The King of Fighters XIII

SNK Playmore/Atlus Games

PS3, Xbox 360

Despite the Roman numerals at the end, King of Fighters is not nearly as well known a franchise as its fighting compatriots like Mortal Kombat or Street Fighter. But it has maintained a fervent cult following since 1991 and this thirteenth edition triumphs over the previous one by bringing back fan-favourite characters and adding new fighters, new moves and gorgeous hand-drawn graphics. The surrealist storyline, of course, is as incomprehensibly Japanese as ever (not that people play King of Fighters for plot) and the gameplay mechanics are nearly as complex.
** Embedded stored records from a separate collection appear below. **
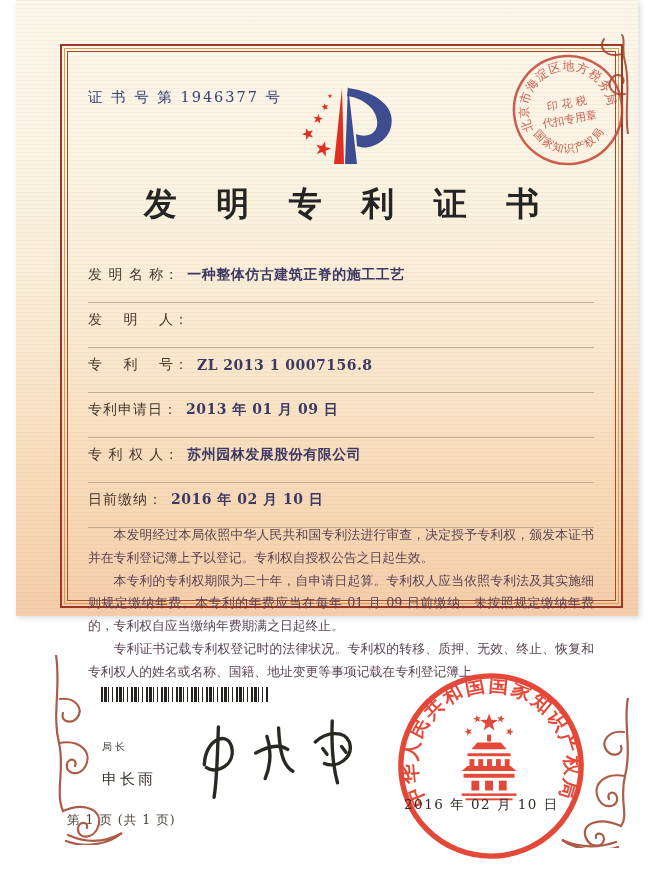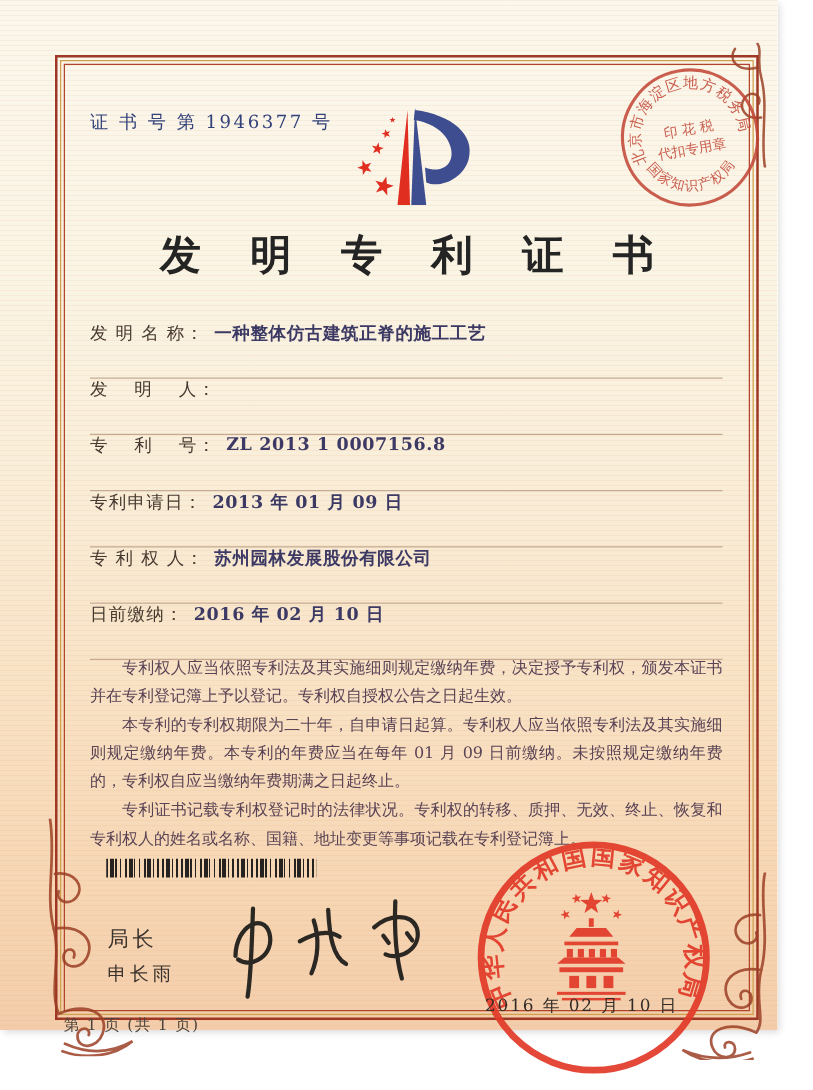--- a/index.html
+++ b/index.html
@@ -2,52 +2,52 @@
 <html><head>
 <meta charset="utf-8">
 <style>
   html,body{margin:0;padding:0;}
   body{
     width:650px;height:872px;background:#ffffff;overflow:hidden;
     font-family:"DejaVu Serif","Liberation Serif",serif;
     position:relative;
   }
   .paper{
-    position:absolute;left:0;top:0;width:622px;height:824px;
+    position:absolute;left:16px;top:0;width:622px;height:616px;
     background:
       repeating-linear-gradient(180deg, rgba(224,146,92,0.10) 0px, rgba(224,146,92,0.10) 1px, rgba(255,255,255,0) 1px, rgba(255,255,255,0) 4px),
       linear-gradient(180deg,#fbf7ec 0%,#faf4e4 28%,#f9ecd6 50%,#f8e0c2 70%,#f6d5b2 88%,#f3cdab 100%);
     box-shadow:2px 2px 6px rgba(0,0,0,0.15);
   }
   .frame-outer{position:absolute;left:44px;top:44px;right:15px;bottom:8px;border:2.5px solid #9e3723;}
   .frame-gold{position:absolute;left:48px;top:48px;right:19px;bottom:12px;border:1px solid #cfa04f;}
   .frame-inner{position:absolute;left:51px;top:51px;right:22px;bottom:15px;border:1px solid #b0452b;}
 
   .cert-no{position:absolute;left:72px;top:88px;font-size:14.5px;letter-spacing:2px;color:#33417a;}
   .title{position:absolute;left:51px;right:22px;top:182px;text-align:center;font-size:33px;font-weight:600;
          letter-spacing:14px;text-indent:14px;color:#242424;}
 
   .fields{position:absolute;left:72px;top:258px;width:506px;}
-  .field{height:45px;border-bottom:1px solid #c5ab92;display:flex;align-items:flex-start;
+  .field{height:45px;border-bottom:1px solid #c5ab92;display:flex;align-items:center;
          padding-bottom:11px;box-sizing:border-box;font-size:14px;}
   .flabel{color:#46392f;letter-spacing:1px;white-space:pre;}
   .fvalue{color:#3c3a64;margin-left:8px;letter-spacing:0.5px;font-weight:bold;}
 
   .body-text{position:absolute;left:72px;top:524px;width:506px;font-size:12.8px;line-height:1.78;
              color:#5a4355;text-align:justify;}
   .body-text p{margin:0;text-indent:2em;}
 
   .barcode{position:absolute;left:85px;top:687px;width:168px;height:15px;
     background:repeating-linear-gradient(90deg,
       #262220 0px,#262220 1.6px,transparent 1.6px,transparent 3px,
       #262220 3px,#262220 6.2px,transparent 6.2px,transparent 7.4px,
       #262220 7.4px,#262220 8.4px,transparent 8.4px,transparent 11px,
       #262220 11px,#262220 12.2px,transparent 12.2px,transparent 15px);}
 
-  .director-label{position:absolute;left:86px;top:740px;font-size:17px;letter-spacing:3px;color:#3a322c;
+  .director-label{position:absolute;left:86px;top:740px;font-size:10px;letter-spacing:3px;color:#3a322c;
                   font-family:"DejaVu Sans","Liberation Sans",sans-serif;}
   .director-name{position:absolute;left:86px;top:770px;font-size:15px;letter-spacing:3px;color:#3a322c;
                  font-family:"DejaVu Sans","Liberation Sans",sans-serif;}
   .signature{position:absolute;left:160px;top:706px;transform:rotate(-3deg);}
 
   .seal{position:absolute;left:377px;top:668px;opacity:0.93;}
   .seal-date{position:absolute;left:388px;top:796px;font-size:13.5px;letter-spacing:1.5px;color:#322b26;z-index:5;}
 
   .tax-stamp{position:absolute;left:492px;top:50px;transform:rotate(-10deg);opacity:0.85;}
 
@@ -154,21 +154,21 @@
       <span class="flabel">专 利 权 人：</span>
       <span class="fvalue">苏州园林发展股份有限公司</span>
     </div>
     <div class="field">
       <span class="flabel">日前缴纳：</span>
       <span class="fvalue">2016 年 02 月 10 日</span>
     </div>
   </div>
 
   <div class="body-text">
-    <p>专利权人应当依照专利法及其实施细则规定缴纳年费，决定授予专利权，颁发本证书并在专利登记簿上予以登记。专利权自授权公告之日起生效。</p>
+    <p>本发明经过本局依照中华人民共和国专利法进行审查，决定授予专利权，颁发本证书并在专利登记簿上予以登记。专利权自授权公告之日起生效。</p>
     <p>本专利的专利权期限为二十年，自申请日起算。专利权人应当依照专利法及其实施细则规定缴纳年费。本专利的年费应当在每年 01 月 09 日前缴纳。未按照规定缴纳年费的，专利权自应当缴纳年费期满之日起终止。</p>
     <p>专利证书记载专利权登记时的法律状况。专利权的转移、质押、无效、终止、恢复和专利权人的姓名或名称、国籍、地址变更等事项记载在专利登记簿上。</p>
   </div>
 
   <div class="barcode"></div>
 
   <div class="director-label">局长</div>
   <div class="director-name">申长雨</div>
 
   <svg class="signature" width="200" height="100" viewBox="0 0 200 100">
The game is rated T for teen, but its retro 2D style is perfect for nostalgic arcade-era adults who recall dumping countless quarters into coin-op machines during the 1990s fighting game craze.

Gears of War 3

Epic Games/ Microsoft Studios

Xbox 360

Gears of War 3 conclude its trilogy and brings this generation-defining third-person shooter to a satisfying conclusion. Pretty much every Xbox 360-owner became a fan of this allegorical war story about a society destroyed by its ravenous need for energy. When last we saw the ever-bulky Marcus Fenix and his merry band of COGs, they were destroying the last remaining human settlement on the planet of Sera in a last-ditch gambit to exterminate the insect-like Locust hordes that had emerged from underground in the first game. They didn't succeed, and we start out this time with humanity's survivors floating on the sea in search of new safe haven before all hell breaks loose. Again. The innovation of the original game has faded some, but the duck-and-cover gameplay is as gripping as ever, the set-pieces and bosses are big and badass, and for those who have invested all these hours into this war-torn world, it's time see how they reel the storyline in.

Infamous 2

Sucker Punch/Sony


This sequel to Sucker Punch's original (if totally inspired-by) superhero story sees the electrically-powered anti-hero Cole McGrath abandoning Empire City for the post-Katrina New Orleans stand-in New Marais. With the flood waters still around, it's a somewhat dangerous place for an electrical man, especially with the ominous Beast making its way over and an anti-mutant militia eager to take down anyone with superpowers. The story is a collage of X-Men and Watchmen tropes -- discrimination, time-travel, plague, sacrifice -- but Cole's powers are cool, the open-world is wonderfully well-realized and there's a level editor that adds a ton of user-generated content to bulk up the replay value.



Ps3, Xbox 360

Perhaps one of the weirdest games ever made, Catherine is easily the most mature game on this list, even if its lead character is less than mature. This is a game about growing up and about infidelity, which already makes it an anomaly. Our milquetoast protagonist Vincent, who mostly just hangs out at his local bar with his buddies, is getting pressured to marry his long-term girlfriend Katherine. He panics and hooks up with a new girl, Catherine, and suddenly his life is thrown into turmoil. But as much as this framing story focuses on quotidian realism, the game itself gets surreal pretty quick when Vincent starts having horrible nightmares where he’s surrounded by sheep-men and trying to climb these deadly box towers. These puzzle-like sections are the most traditionally game-like it gets, but Catherine really scores points by redefining what a game can be.